> MATERIAL PROVIDED:
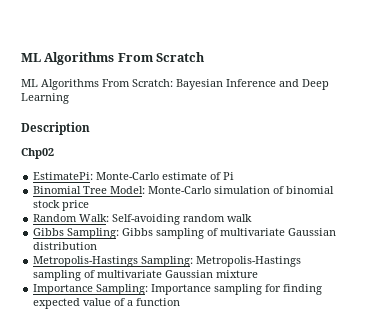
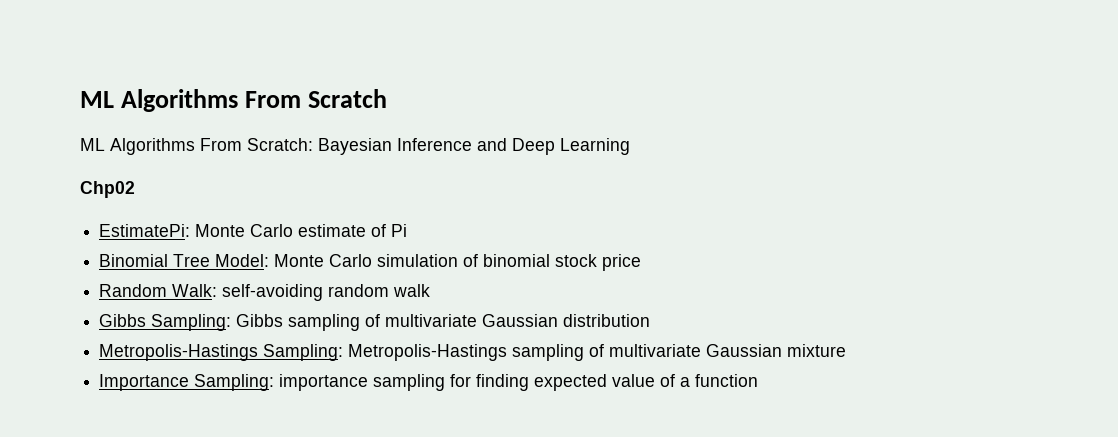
[21,122,90,135] // Description -> (630, 146) none
[96,172,160,180] Monte-Carlo -> [195,224,294,237] Monte Carlo
[148,186,212,194] Monte-Carlo -> [274,254,373,267] Monte Carlo
[112,214,181,225] Self-avoiding -> [222,284,324,301] self-avoiding
[151,284,212,295] Importance -> [279,374,369,391] importance

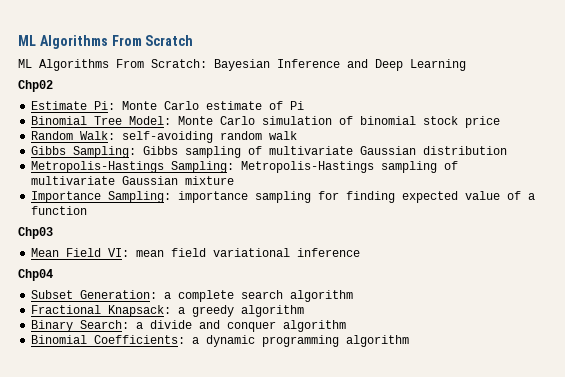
[99,224,191,237] EstimatePi: -> [31,101,116,110] Estimate Pi:
(759, 380) none -> [18,227,53,239] [31,248,361,257] [18,269,53,281] [31,290,354,302] [31,305,305,317] [31,320,347,332] [31,335,410,347] // Chp03 // Mean Field VI: mean field variational inference // Chp04 // Subset Generation: a complete search algorithm // Fractional Knapsack: a greedy algorithm // Binary Search: a divide and conquer algorithm // Binomial Coefficients: a dynamic programming algorithm

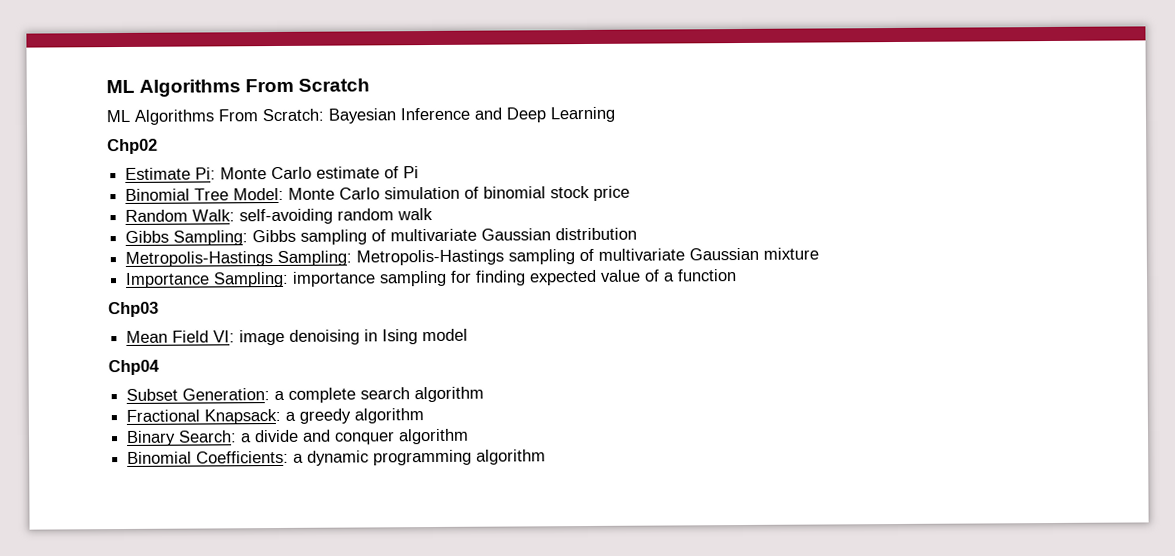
[136,248,361,257] mean field variational inference -> [239,328,469,346] image denoising in Ising model

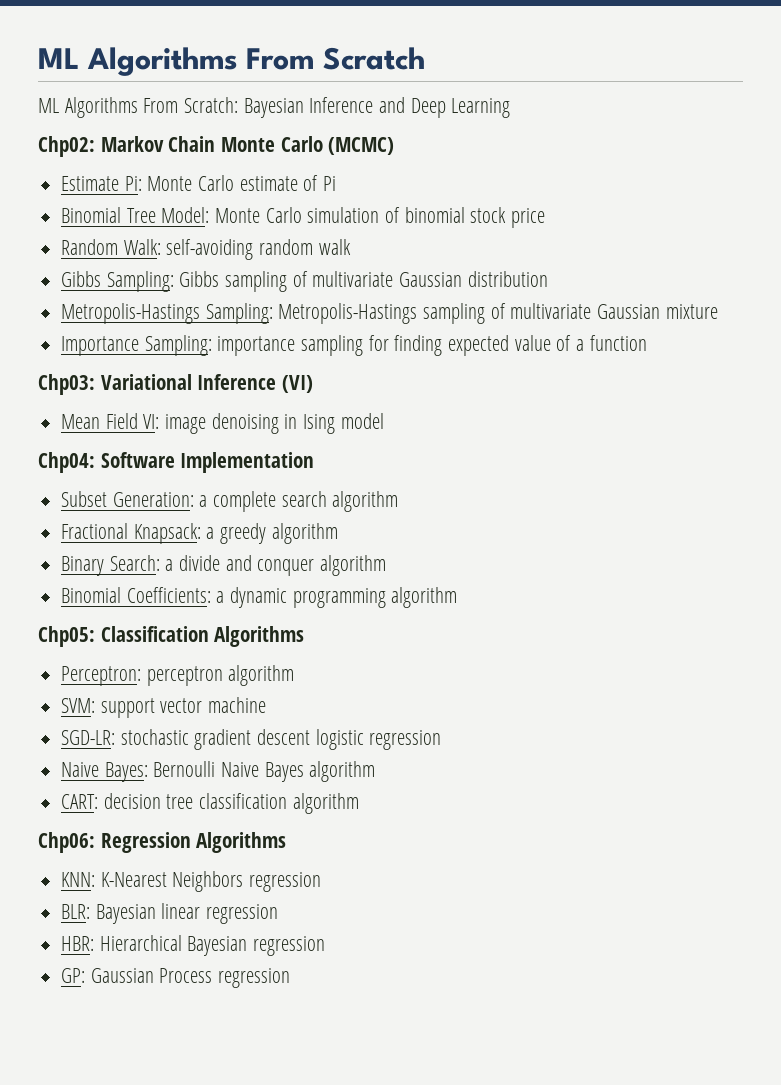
[107,138,158,155] Chp02 -> [38,136,395,157] Chp02: Markov Chain Monte Carlo (MCMC)
[108,301,159,318] Chp03 -> [38,374,314,395] Chp03: Variational Inference (VI)
[108,359,160,376] Chp04 -> [38,452,315,473] Chp04: Software Implementation
(547, 457) none -> [38,626,305,647] [61,665,295,686] [61,697,267,718] [61,729,442,750] [61,761,376,782] [61,793,359,814] [38,832,287,853] [61,871,322,892] [61,903,279,924] [61,935,326,956] [61,968,291,988] // Chp05: Classification Algorithms // Perceptron: perceptron algorithm // SVM: support vector machine // SGD-LR: stochastic gradient descent logistic regression // Naive Bayes: Bernoulli Naive Bayes algorithm // CART: decision tree classification algorithm // Chp06: Regression Algorithms // KNN: K-Nearest Neighbors regression // BLR: Bayesian linear regression // HBR: Hierarchical Bayesian regression // GP: Gaussian Process regression

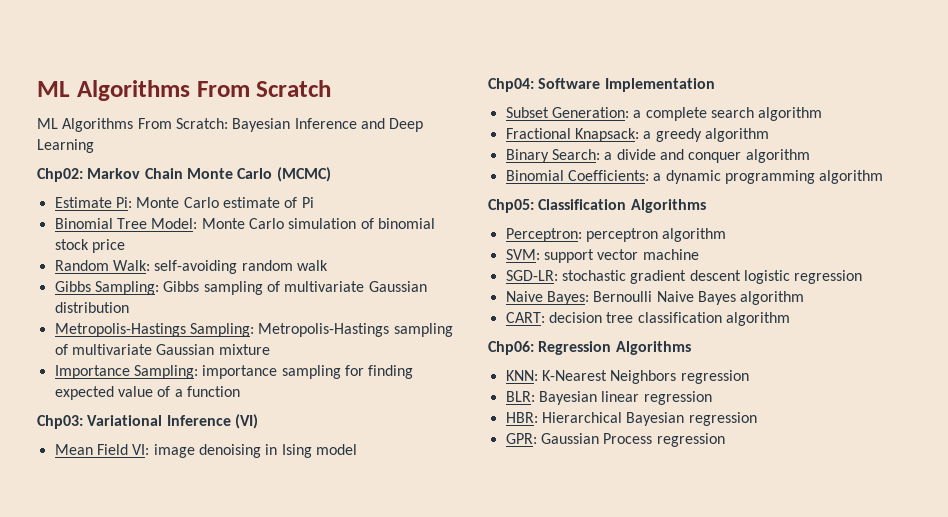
[61,968,86,983] GP: -> [505,433,537,444] GPR:

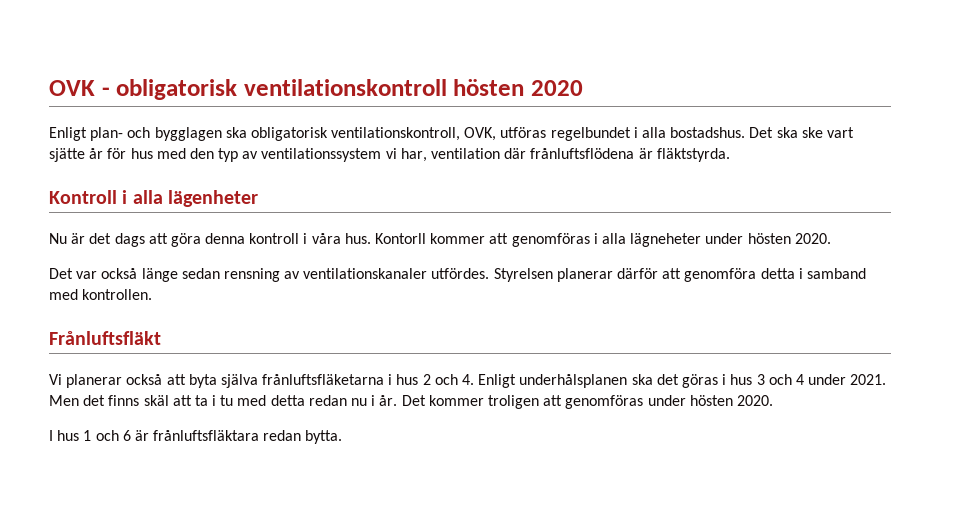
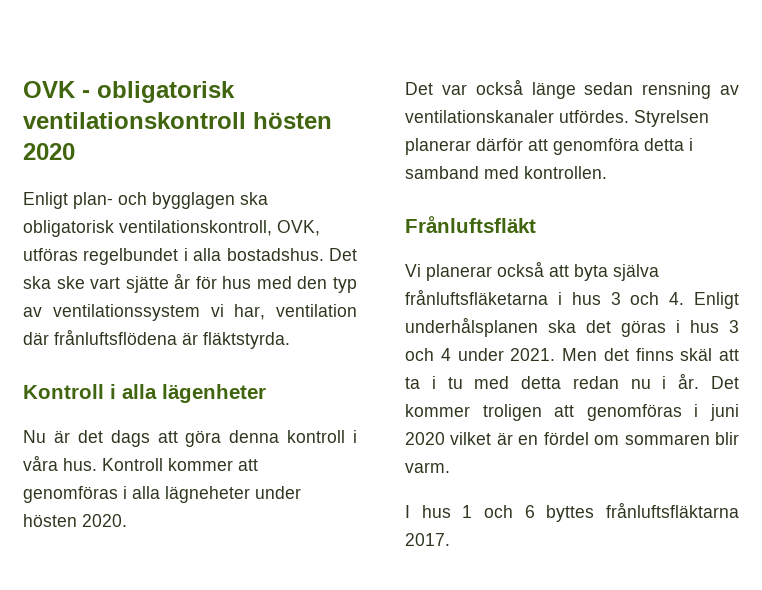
[375,233,427,244] Kontorll -> [102,458,163,471] Kontroll
[422,374,431,385] 2 -> [610,292,621,305] 3
[647,395,773,406] under hösten 2020. -> [694,404,739,421] [405,432,739,445] [405,462,450,473] i juni 2020 vilket är en fördel om sommaren blir varm.
[134,430,343,444] är frånluftsfläktara redan bytta. -> [546,502,739,522] [405,533,450,546] byttes frånluftsfläktarna 2017.

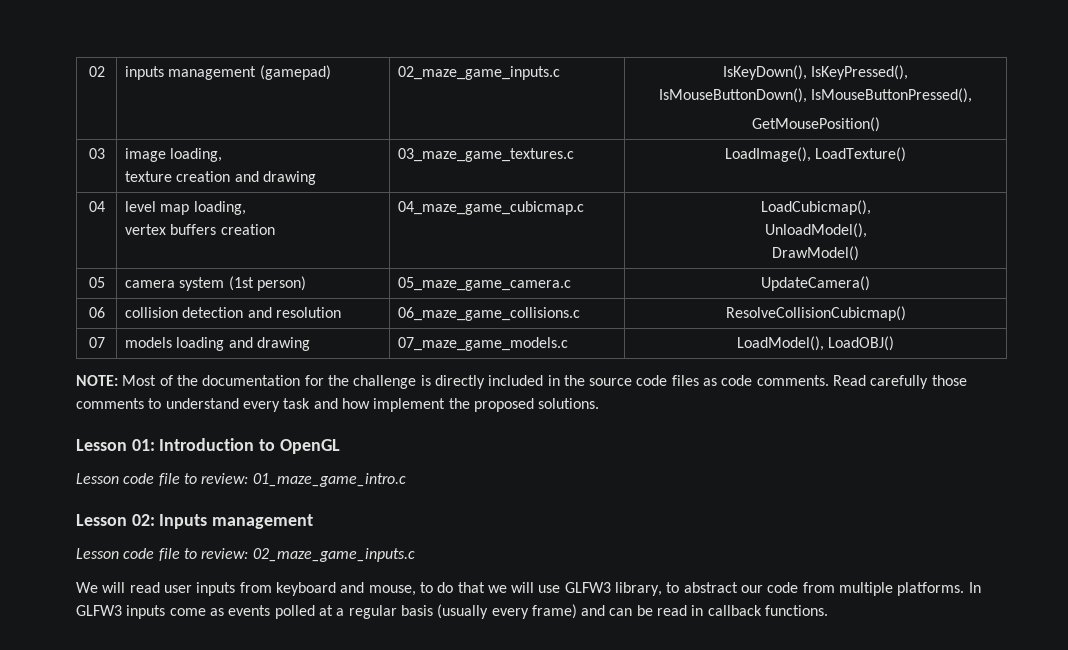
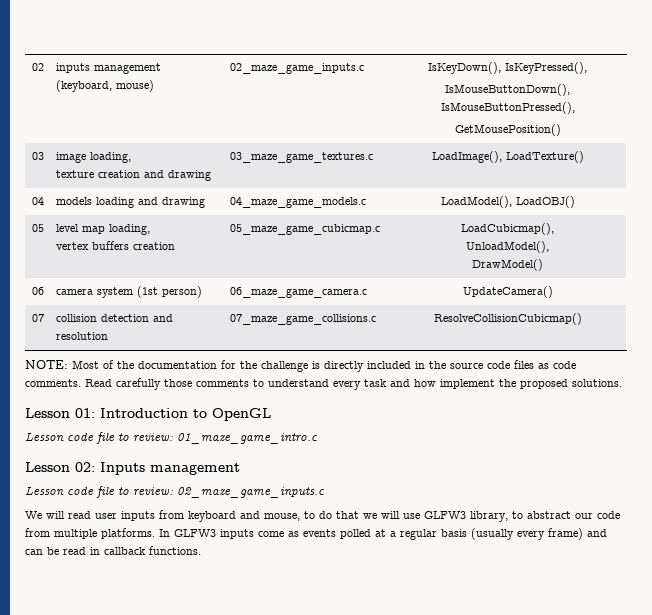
[259,65,331,80] (gamepad) -> [56,80,155,92] (keyboard, mouse)
(105, 206) none -> [56,197,206,208] [230,197,367,208] [440,196,575,208] [32,224,44,232] | models loading and drawing | 04_maze_game_models.c | LoadModel(), LoadOBJ() // 05
[397,201,584,215] 04_maze_game_cubicmap.c -> [230,224,381,235] 05_maze_game_cubicmap.c
[88,277,105,288] 05 -> [32,287,44,295] 06
[397,277,571,291] 05_maze_game_camera.c -> [230,287,368,298] 06_maze_game_camera.c
[88,307,105,318] 06 -> [32,314,44,322] 07
[397,307,580,321] 06_maze_game_collisions.c -> [230,314,377,325] 07_maze_game_collisions.c
[88,337,105,348] [124,337,310,351] [397,337,568,351] [736,336,895,351] // 07 | models loading and drawing | 07_maze_game_models.c | LoadModel(), LoadOBJ() -> (582, 319) none

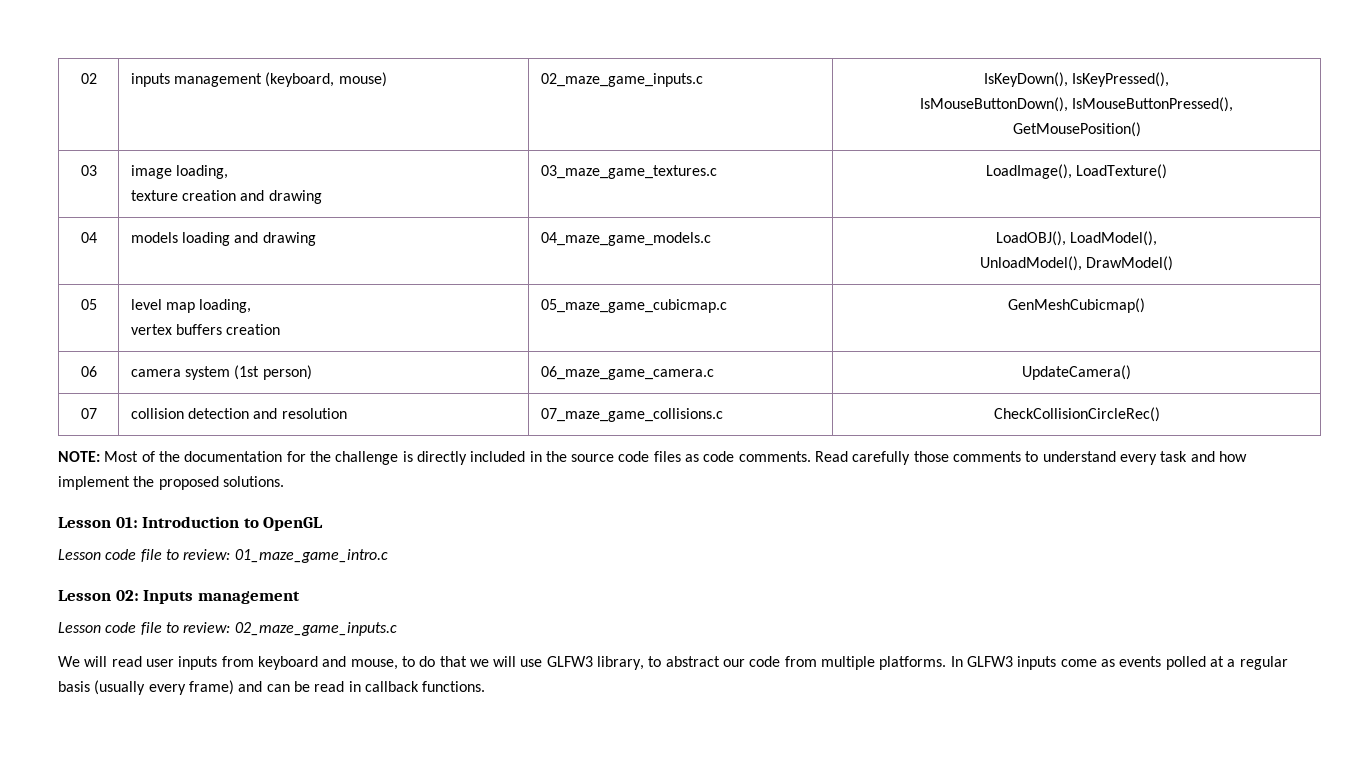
(367, 202) none -> [995,231,1066,246] LoadOBJ(),
[515,196,575,208] LoadOBJ() -> [979,256,1174,271] // UnloadModel(), DrawModel()
[461,223,554,235] [466,241,549,253] [472,259,543,271] LoadCubicmap(), // UnloadModel(), // DrawModel() -> [1008,298,1145,313] GenMeshCubicmap()
[433,313,582,325] ResolveCollisionCubicmap() -> [993,407,1160,422] CheckCollisionCircleRec()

> YOUR INSTRUCTIONS: Check each line of the entries for "DrawModel" and copy those that have it.

> WRITTEN ANSWER:
[515,196,575,208] LoadOBJ() -> [979,256,1174,271] // UnloadModel(), DrawModel()
[461,223,554,235] [466,241,549,253] [472,259,543,271] LoadCubicmap(), // UnloadModel(), // DrawModel() -> [1008,298,1145,313] GenMeshCubicmap()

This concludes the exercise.